WHAT YOU HAVE TO DO:
Copy exactly the lines of the records below, starting at the line that contains "(490, 783) none -> [392,733,401,749] // \" and continuing through the last line, both included; omit any pictures.

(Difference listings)
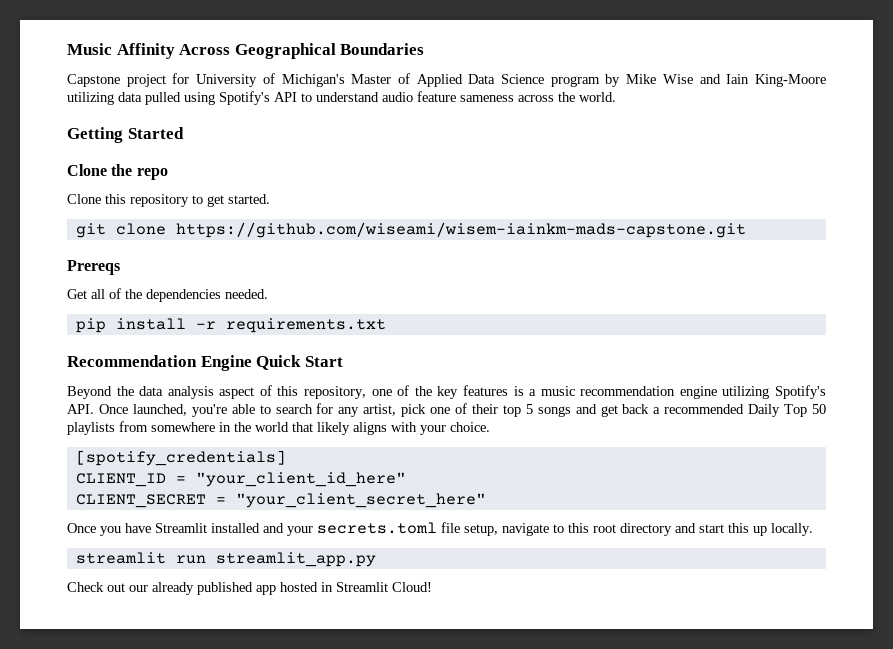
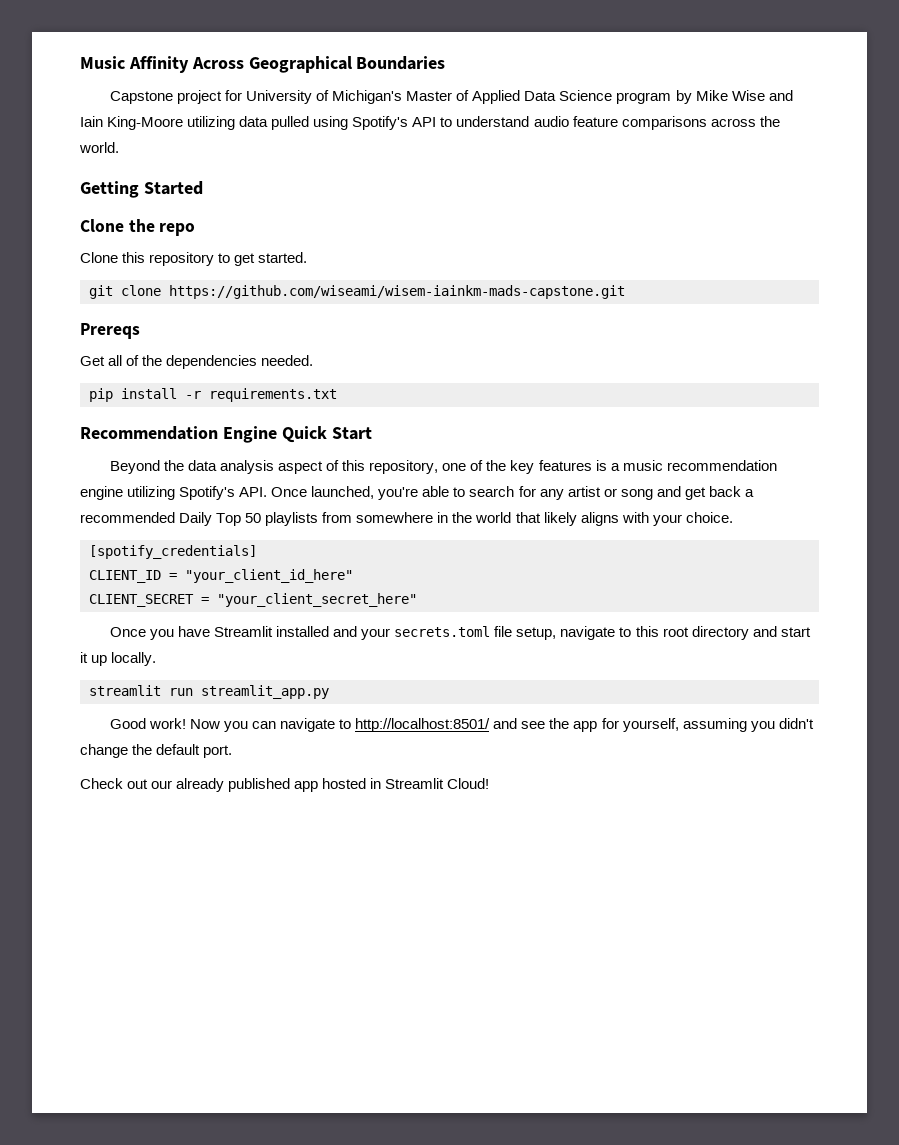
[460,95,514,102] sameness -> [621,116,707,130] comparisons
[363,403,571,417] artist, pick one of their top 5 songs -> [567,486,653,500] artist or song
[728,523,749,533] this -> [80,652,88,663] it
(376, 559) none -> [109,718,814,732] [80,744,233,758] // Good work! Now you can navigate to http://localhost:8501/ and see the app for yourself, assuming you didn't change the default port.

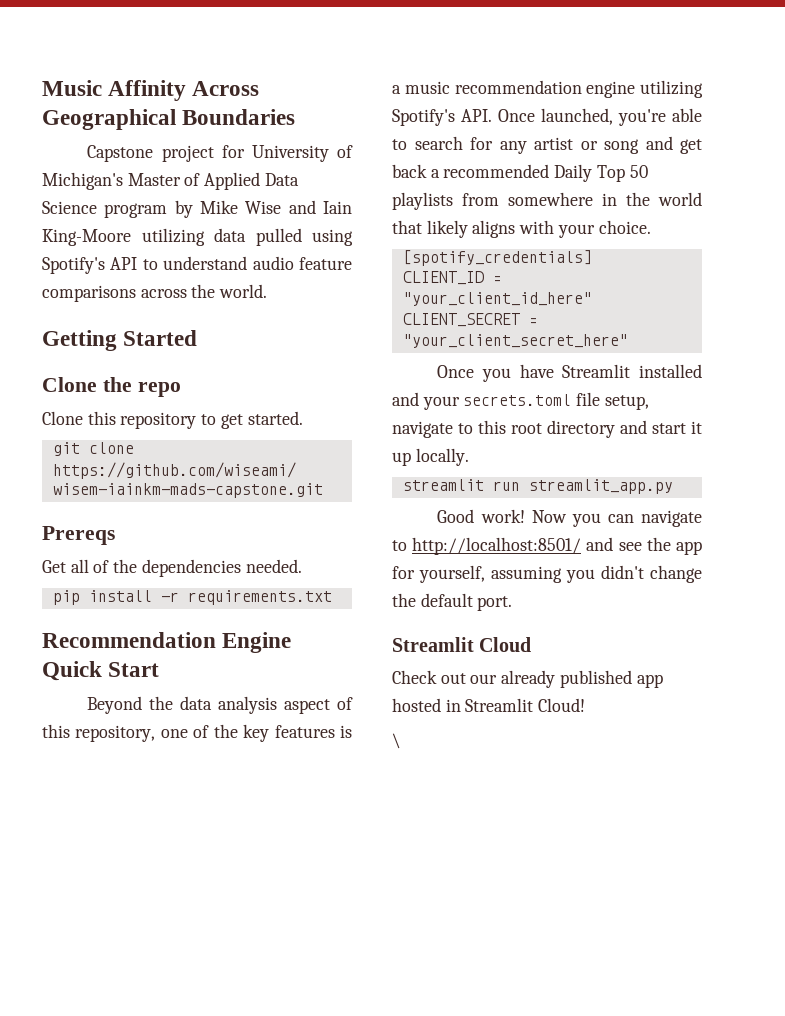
(233, 751) none -> [392,637,532,652] // Streamlit Cloud
(490, 783) none -> [392,733,401,749] // \

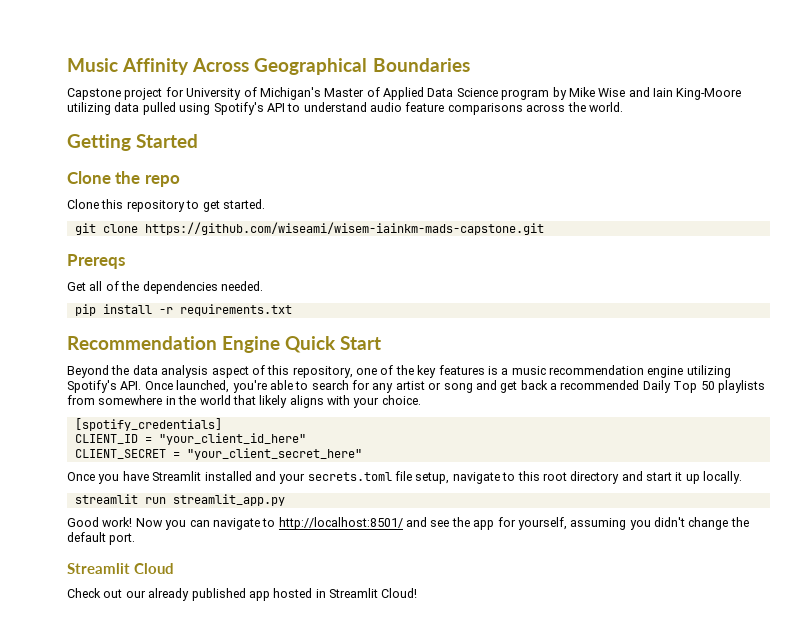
[392,733,401,749] // \ -> (418, 593) none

RESPONSE:
(490, 783) none -> [392,733,401,749] // \

[392,733,401,749] // \ -> (418, 593) none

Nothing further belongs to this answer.